__Provided material__.
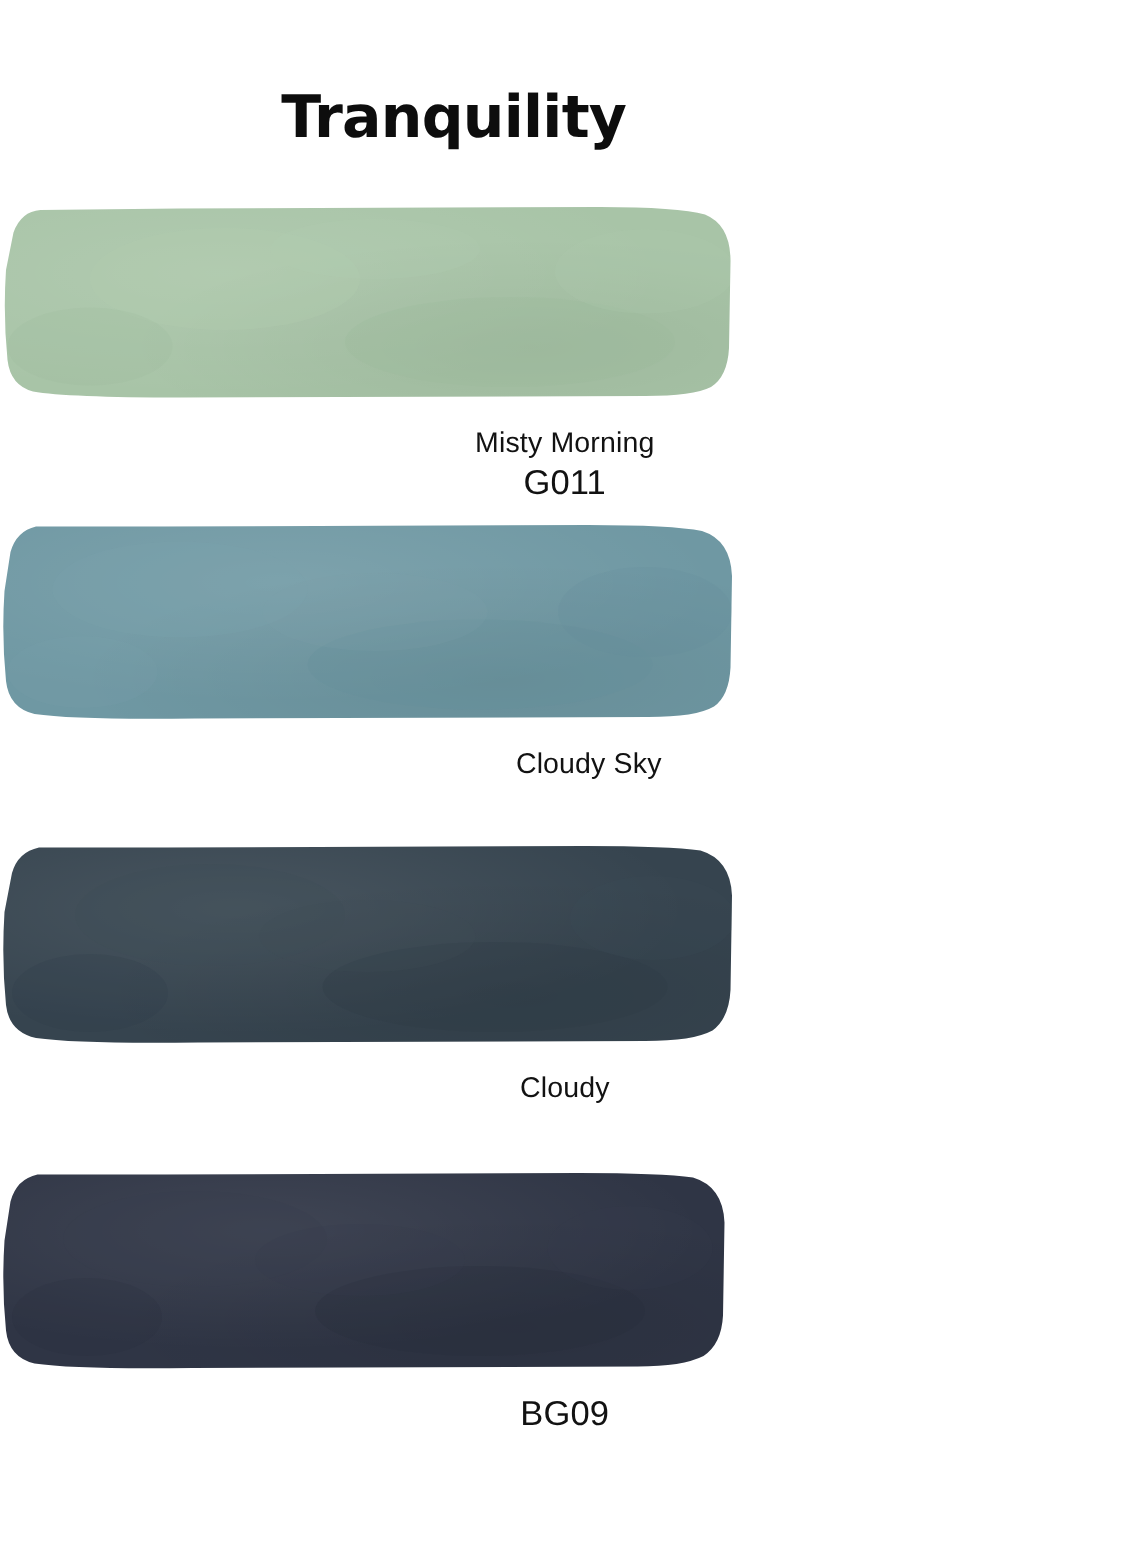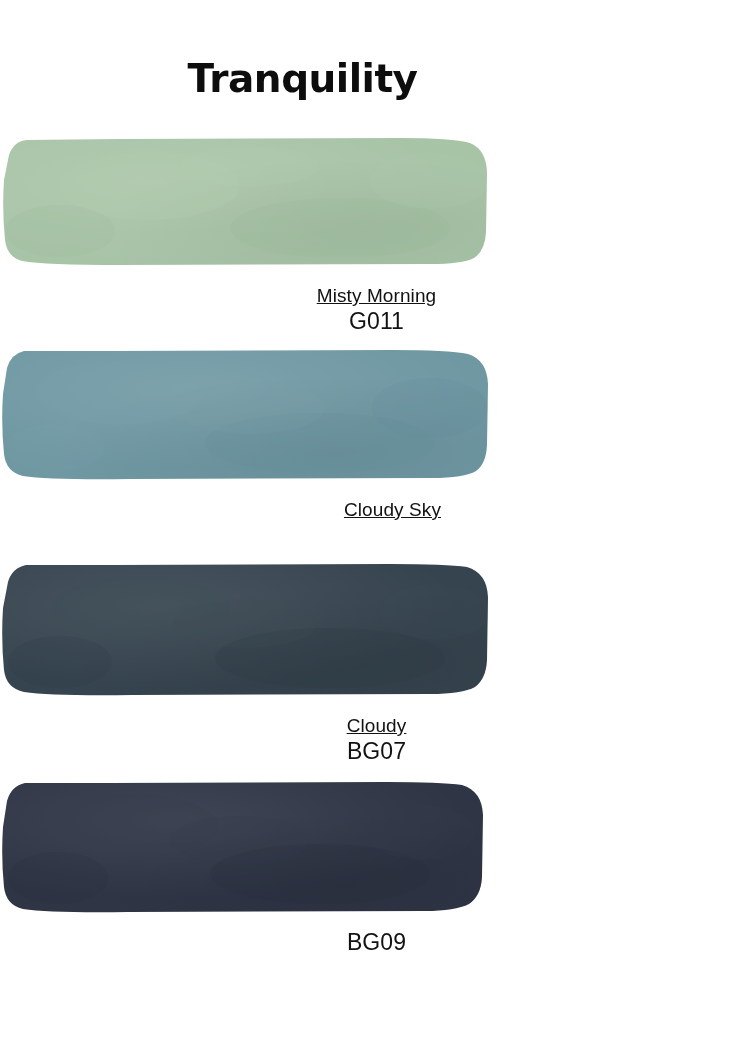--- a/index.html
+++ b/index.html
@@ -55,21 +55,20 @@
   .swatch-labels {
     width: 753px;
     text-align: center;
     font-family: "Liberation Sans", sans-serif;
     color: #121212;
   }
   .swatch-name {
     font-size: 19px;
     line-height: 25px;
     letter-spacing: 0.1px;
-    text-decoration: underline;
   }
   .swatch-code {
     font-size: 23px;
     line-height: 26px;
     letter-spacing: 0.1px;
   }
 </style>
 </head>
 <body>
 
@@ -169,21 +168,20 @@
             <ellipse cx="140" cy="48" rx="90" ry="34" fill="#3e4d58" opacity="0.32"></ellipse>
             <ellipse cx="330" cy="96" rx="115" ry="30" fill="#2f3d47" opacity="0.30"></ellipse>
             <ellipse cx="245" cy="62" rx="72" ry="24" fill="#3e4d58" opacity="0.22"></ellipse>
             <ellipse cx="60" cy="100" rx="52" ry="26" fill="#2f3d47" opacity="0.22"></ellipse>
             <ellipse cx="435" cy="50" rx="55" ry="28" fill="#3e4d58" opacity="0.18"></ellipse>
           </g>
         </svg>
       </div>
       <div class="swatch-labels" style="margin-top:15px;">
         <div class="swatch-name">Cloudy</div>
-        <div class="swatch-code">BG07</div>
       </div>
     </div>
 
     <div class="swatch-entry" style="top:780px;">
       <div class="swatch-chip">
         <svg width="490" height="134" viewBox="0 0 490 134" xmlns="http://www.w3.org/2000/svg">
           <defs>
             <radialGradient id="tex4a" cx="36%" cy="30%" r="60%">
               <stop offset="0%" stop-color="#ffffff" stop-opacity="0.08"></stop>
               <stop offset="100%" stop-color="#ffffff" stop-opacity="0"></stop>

__Exercise goal__. Every line above that has the string "text" needs to be copied.

__Solution__.
     text-align: center;
-    text-decoration: underline;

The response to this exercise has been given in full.